**WHAT THE EXERCISE ASKS**.
Gather every line below where "Siemens" appears.

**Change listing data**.

[Start of Attachment]

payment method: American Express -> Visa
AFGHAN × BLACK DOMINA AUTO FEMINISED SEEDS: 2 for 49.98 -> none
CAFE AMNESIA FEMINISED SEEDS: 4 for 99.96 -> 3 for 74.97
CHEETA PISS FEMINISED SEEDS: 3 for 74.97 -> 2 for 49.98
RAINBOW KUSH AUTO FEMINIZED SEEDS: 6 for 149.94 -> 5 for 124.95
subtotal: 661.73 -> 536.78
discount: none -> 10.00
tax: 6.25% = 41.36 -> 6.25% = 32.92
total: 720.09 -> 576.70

[End of Attachment]
[Start of Attachment]

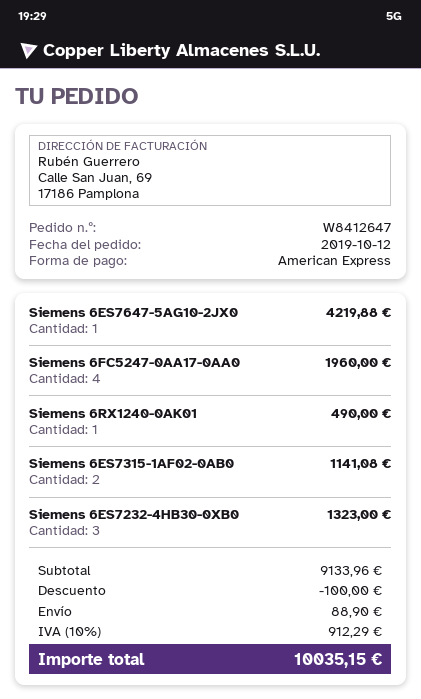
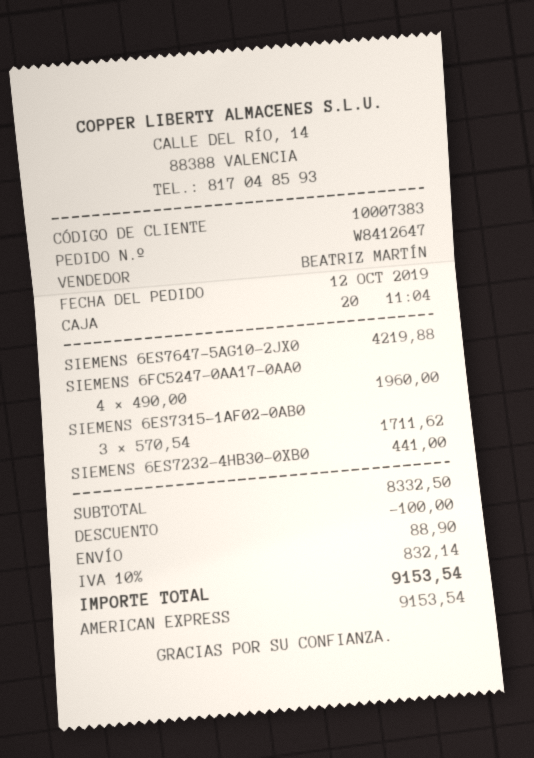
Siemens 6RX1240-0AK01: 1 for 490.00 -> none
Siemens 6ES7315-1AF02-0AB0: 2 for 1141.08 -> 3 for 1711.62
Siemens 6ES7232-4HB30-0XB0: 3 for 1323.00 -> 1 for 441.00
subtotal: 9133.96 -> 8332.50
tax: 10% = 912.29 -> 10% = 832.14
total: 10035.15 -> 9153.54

[End of Attachment]

**SOLUTION TO THE PROBLEM**.
Siemens 6RX1240-0AK01: 1 for 490.00 -> none
Siemens 6ES7315-1AF02-0AB0: 2 for 1141.08 -> 3 for 1711.62
Siemens 6ES7232-4HB30-0XB0: 3 for 1323.00 -> 1 for 441.00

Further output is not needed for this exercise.